▸ **TASK BRIEF**
Pictures are to be left out, but please repeat each record exactly.

═══ RECORD SET

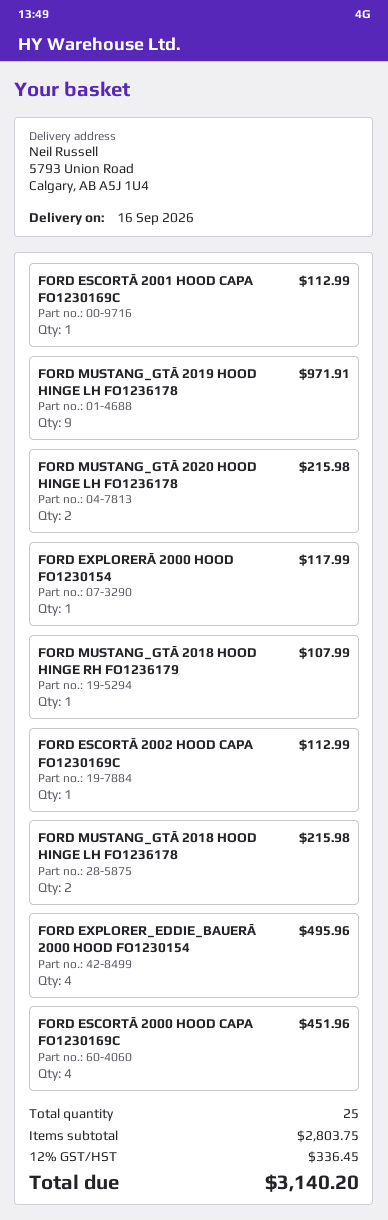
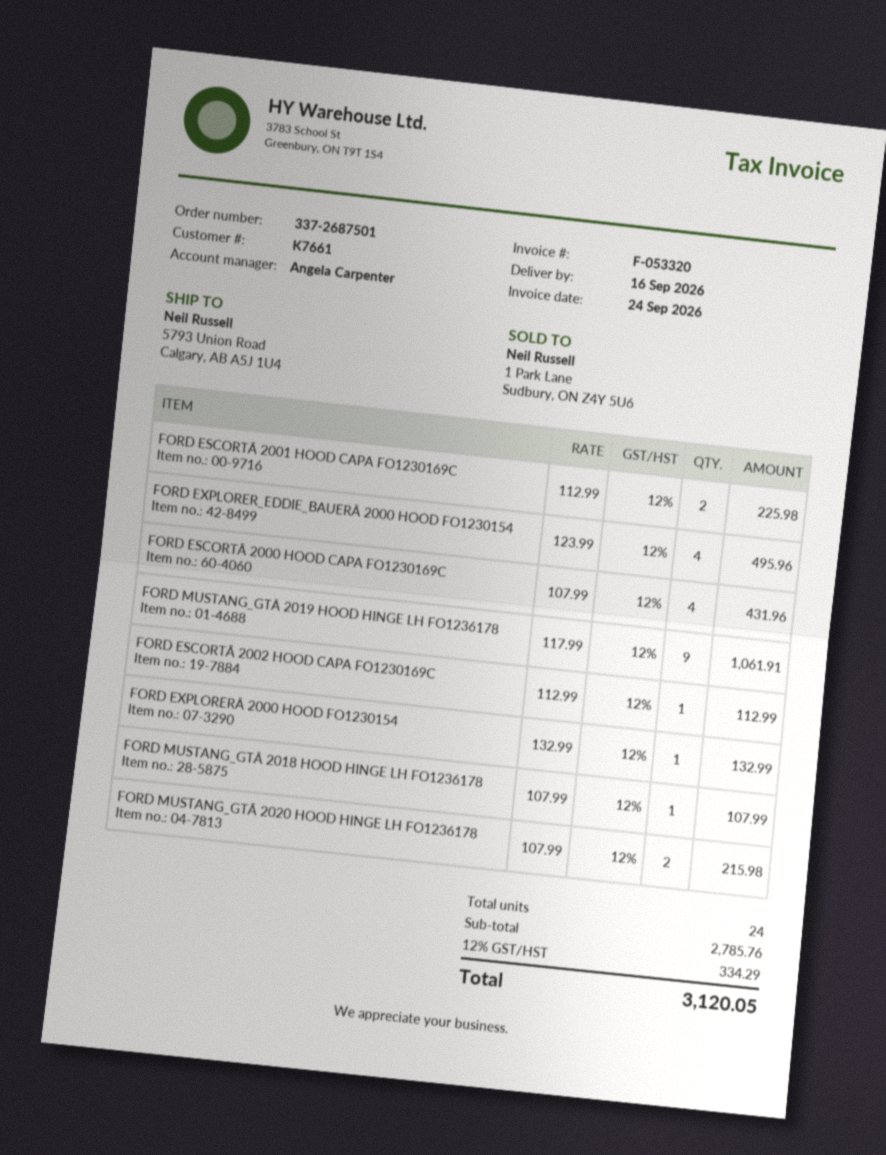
FORD ESCORTĀ 2001 HOOD CAPA FO1230169C: 1 for 112.99 -> 2 for 225.98
FORD MUSTANG_GTĀ 2019 HOOD HINGE LH FO1236178: 9 for 971.91 -> 9 for 1061.91
FORD EXPLORERĀ 2000 HOOD FO1230154: 1 for 117.99 -> 1 for 132.99
FORD MUSTANG_GTĀ 2018 HOOD HINGE RH FO1236179: 1 for 107.99 -> none
FORD MUSTANG_GTĀ 2018 HOOD HINGE LH FO1236178: 2 for 215.98 -> 1 for 107.99
FORD ESCORTĀ 2000 HOOD CAPA FO1230169C: 4 for 451.96 -> 4 for 431.96
total quantity: 25 -> 24
subtotal: 2803.75 -> 2785.76
tax: 12% = 336.45 -> 12% = 334.29
total: 3140.20 -> 3120.05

══════

▸ **REPLY TO THE TASK**
FORD ESCORTĀ 2001 HOOD CAPA FO1230169C: 1 for 112.99 -> 2 for 225.98
FORD MUSTANG_GTĀ 2019 HOOD HINGE LH FO1236178: 9 for 971.91 -> 9 for 1061.91
FORD EXPLORERĀ 2000 HOOD FO1230154: 1 for 117.99 -> 1 for 132.99
FORD MUSTANG_GTĀ 2018 HOOD HINGE RH FO1236179: 1 for 107.99 -> none
FORD MUSTANG_GTĀ 2018 HOOD HINGE LH FO1236178: 2 for 215.98 -> 1 for 107.99
FORD ESCORTĀ 2000 HOOD CAPA FO1230169C: 4 for 451.96 -> 4 for 431.96
total quantity: 25 -> 24
subtotal: 2803.75 -> 2785.76
tax: 12% = 336.45 -> 12% = 334.29
total: 3140.20 -> 3120.05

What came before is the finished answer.